Exercise brief: This exercise calls for copying every line below that holds the word "border".
(Input Opens)
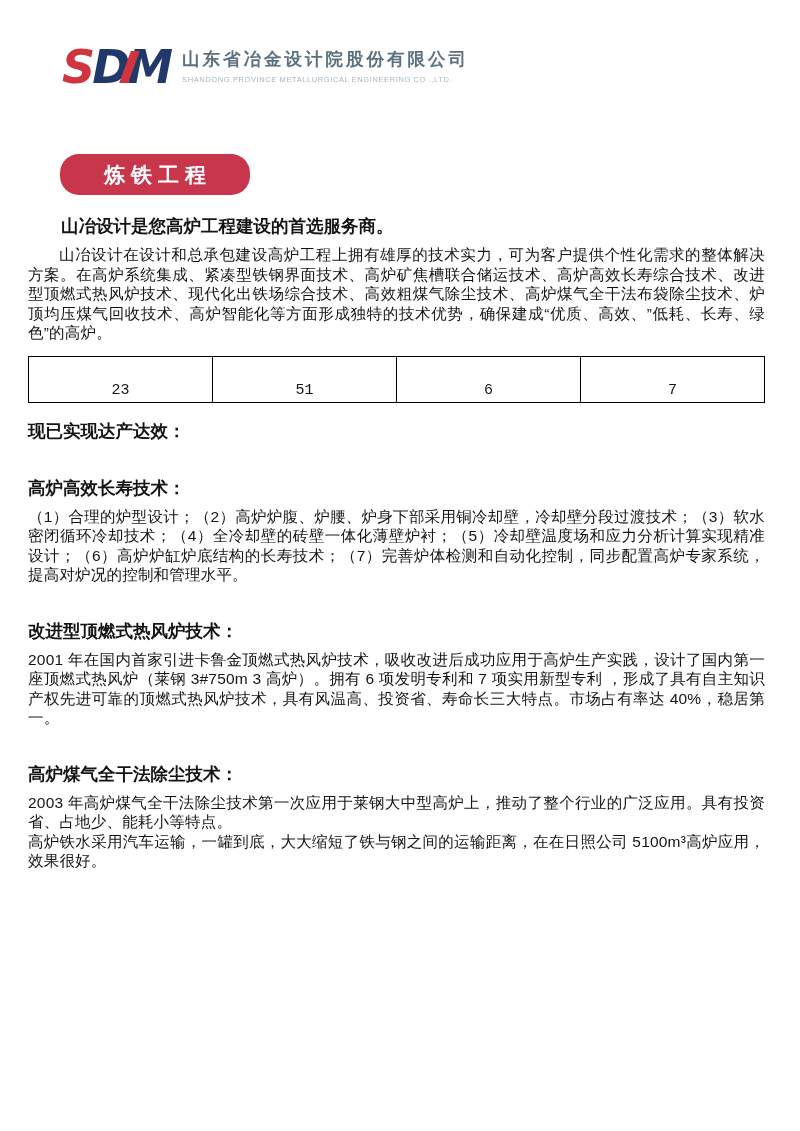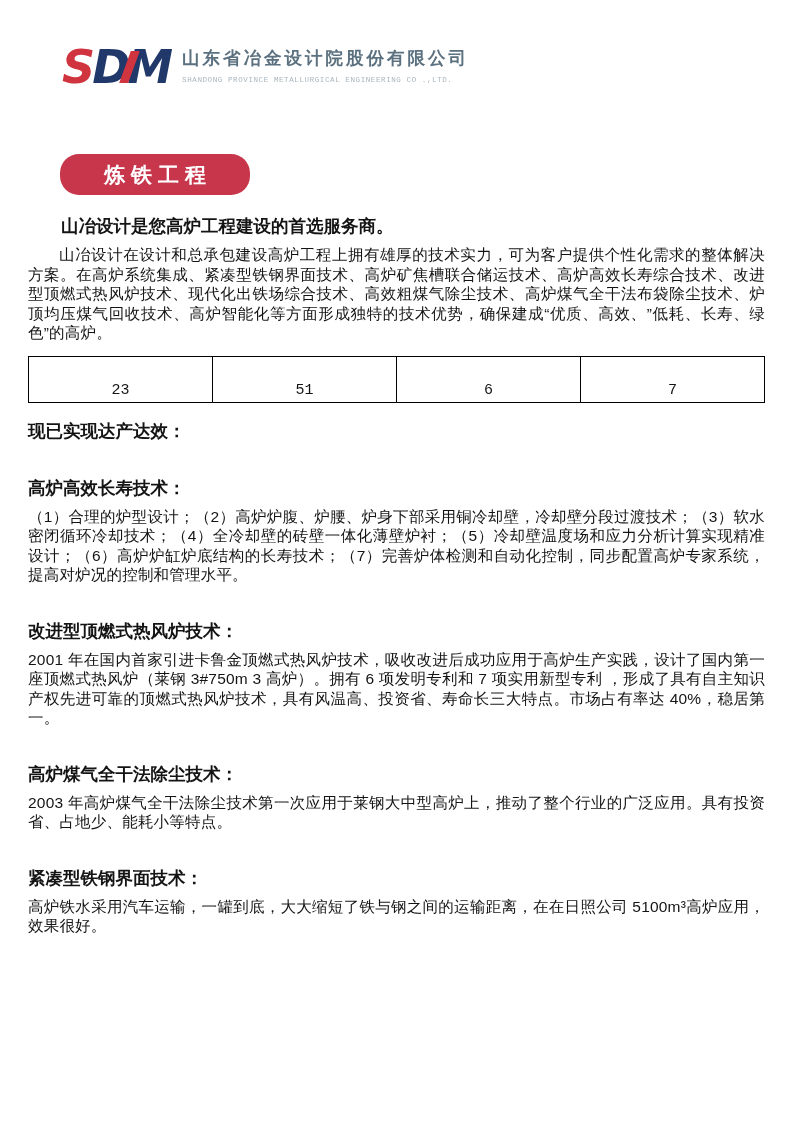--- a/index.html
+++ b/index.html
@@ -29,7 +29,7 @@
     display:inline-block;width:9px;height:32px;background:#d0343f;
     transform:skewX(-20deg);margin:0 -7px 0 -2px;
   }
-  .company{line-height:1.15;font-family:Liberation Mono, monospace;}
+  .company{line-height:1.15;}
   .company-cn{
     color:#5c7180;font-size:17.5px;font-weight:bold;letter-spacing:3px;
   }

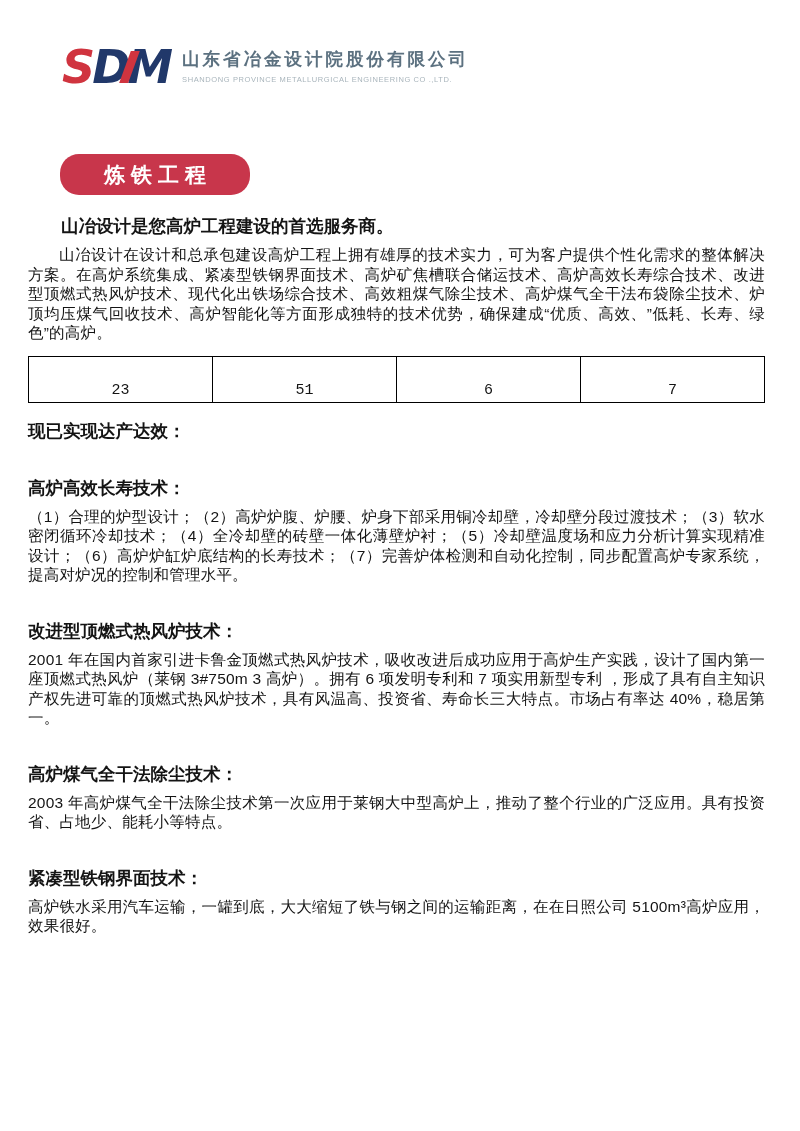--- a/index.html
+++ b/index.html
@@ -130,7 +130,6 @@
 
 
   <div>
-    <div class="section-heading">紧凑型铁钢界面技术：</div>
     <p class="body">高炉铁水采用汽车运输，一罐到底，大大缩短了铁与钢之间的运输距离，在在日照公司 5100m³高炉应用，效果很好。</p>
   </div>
(Input Closes)
(Input Opens)
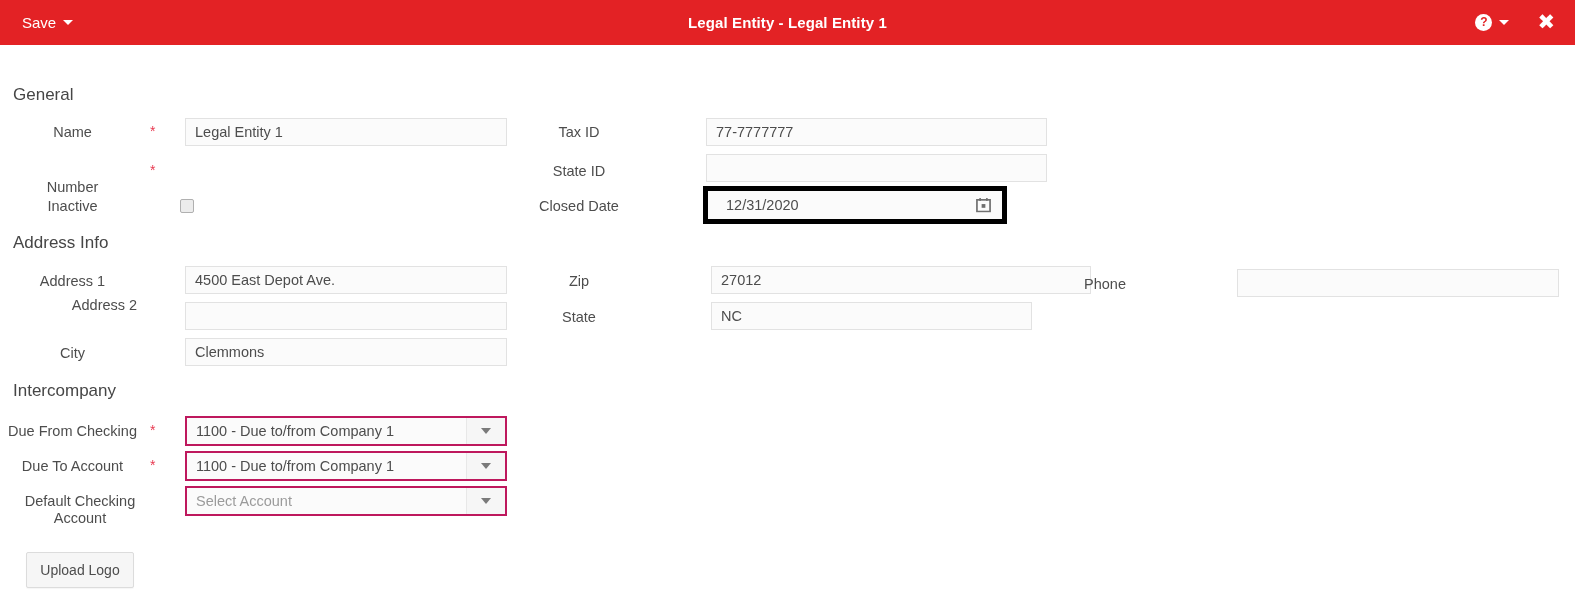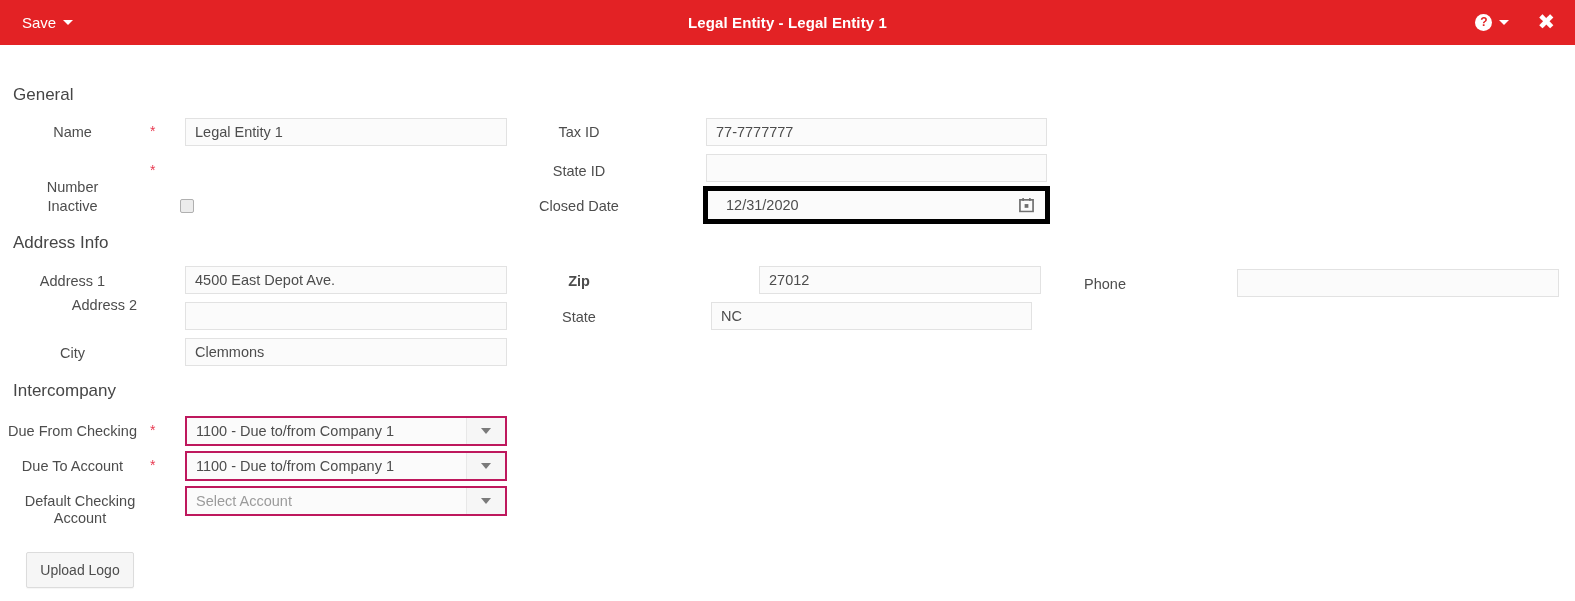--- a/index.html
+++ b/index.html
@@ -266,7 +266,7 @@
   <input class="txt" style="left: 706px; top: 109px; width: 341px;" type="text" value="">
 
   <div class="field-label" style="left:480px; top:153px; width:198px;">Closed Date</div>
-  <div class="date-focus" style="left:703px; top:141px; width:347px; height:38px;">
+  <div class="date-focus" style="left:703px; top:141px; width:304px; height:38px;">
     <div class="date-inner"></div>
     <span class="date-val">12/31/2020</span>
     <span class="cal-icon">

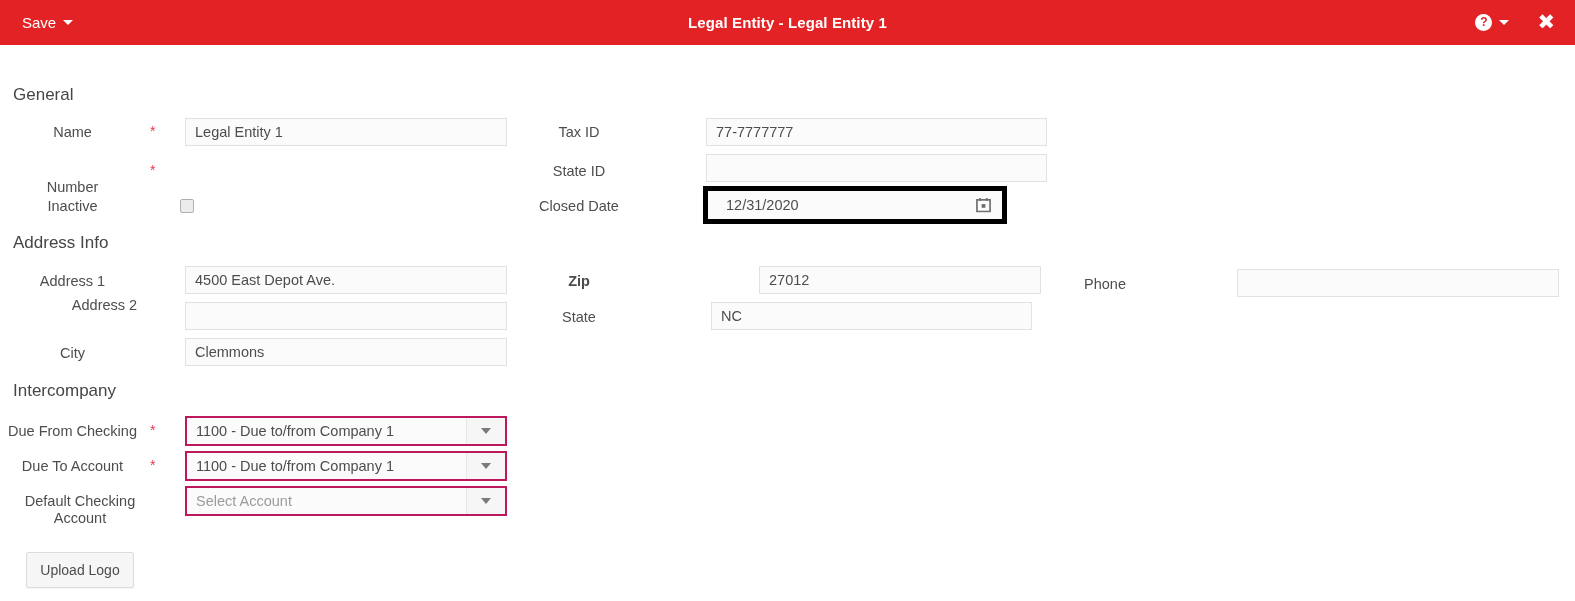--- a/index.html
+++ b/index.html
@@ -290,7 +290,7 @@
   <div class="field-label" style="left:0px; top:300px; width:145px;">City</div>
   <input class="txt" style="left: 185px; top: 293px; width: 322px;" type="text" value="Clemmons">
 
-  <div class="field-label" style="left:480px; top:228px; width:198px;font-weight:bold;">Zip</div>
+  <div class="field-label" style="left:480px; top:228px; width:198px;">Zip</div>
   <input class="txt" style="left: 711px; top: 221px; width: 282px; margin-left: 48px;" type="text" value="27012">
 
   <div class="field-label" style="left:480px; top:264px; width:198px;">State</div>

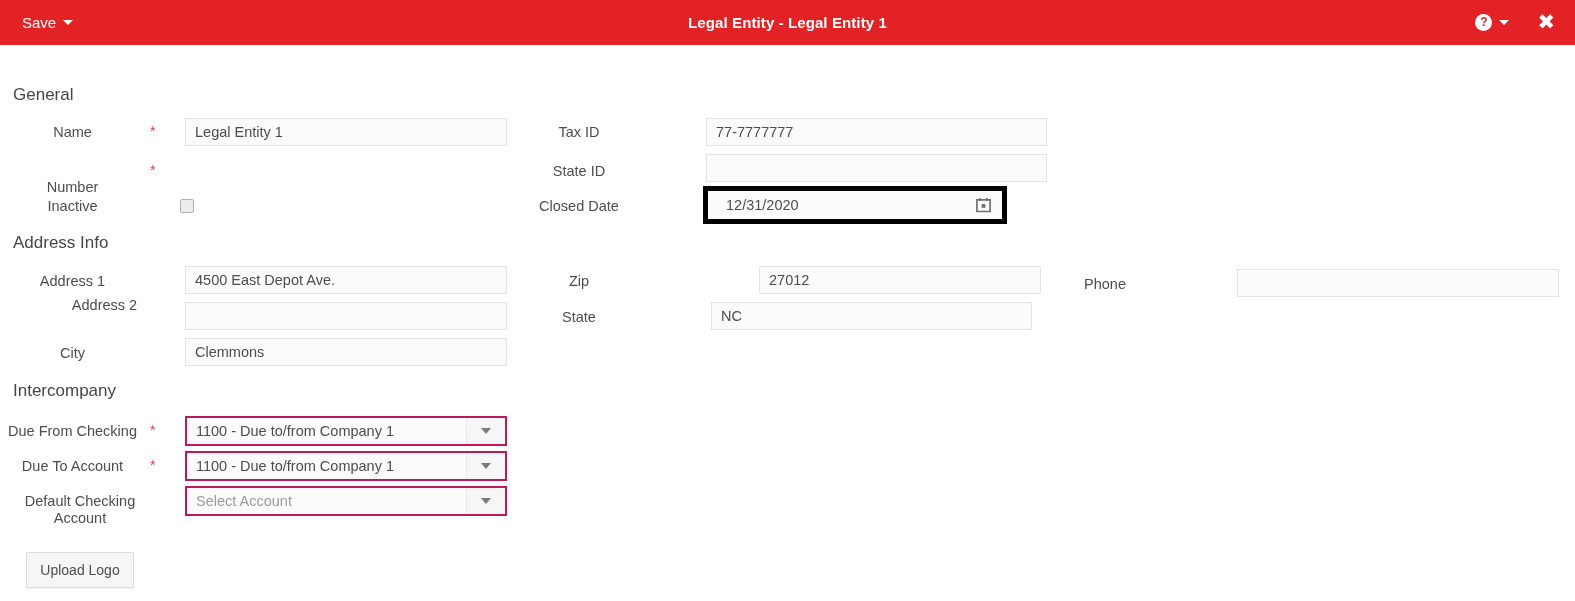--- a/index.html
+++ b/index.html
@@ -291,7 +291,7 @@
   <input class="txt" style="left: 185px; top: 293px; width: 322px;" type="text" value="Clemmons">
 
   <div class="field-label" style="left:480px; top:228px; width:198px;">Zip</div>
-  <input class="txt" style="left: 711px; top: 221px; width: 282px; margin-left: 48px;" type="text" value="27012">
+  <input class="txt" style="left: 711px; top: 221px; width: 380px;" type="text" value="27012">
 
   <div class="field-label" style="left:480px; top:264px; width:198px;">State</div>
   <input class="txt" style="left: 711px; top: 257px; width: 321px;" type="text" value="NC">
(Input Closes)
(Input Opens)
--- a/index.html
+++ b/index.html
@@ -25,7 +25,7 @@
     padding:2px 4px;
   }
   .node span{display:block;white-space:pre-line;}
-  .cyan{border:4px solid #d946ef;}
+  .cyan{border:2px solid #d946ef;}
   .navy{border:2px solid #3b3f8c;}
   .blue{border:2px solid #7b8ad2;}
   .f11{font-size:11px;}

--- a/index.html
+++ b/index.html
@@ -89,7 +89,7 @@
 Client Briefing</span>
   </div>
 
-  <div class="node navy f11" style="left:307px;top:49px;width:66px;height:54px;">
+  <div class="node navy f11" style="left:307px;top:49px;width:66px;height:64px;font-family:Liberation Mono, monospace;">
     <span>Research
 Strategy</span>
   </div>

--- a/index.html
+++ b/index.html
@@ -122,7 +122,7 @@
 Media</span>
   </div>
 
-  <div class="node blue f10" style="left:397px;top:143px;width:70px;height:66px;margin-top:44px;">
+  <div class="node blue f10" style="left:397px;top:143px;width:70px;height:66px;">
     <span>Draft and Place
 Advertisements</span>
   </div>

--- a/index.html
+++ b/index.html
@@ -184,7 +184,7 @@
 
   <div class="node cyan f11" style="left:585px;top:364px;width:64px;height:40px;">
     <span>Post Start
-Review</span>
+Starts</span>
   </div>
(Input Closes)
Output below:
-  .cyan{border:4px solid #d946ef;}
+  .cyan{border:2px solid #d946ef;}
   .navy{border:2px solid #3b3f8c;}
   .blue{border:2px solid #7b8ad2;}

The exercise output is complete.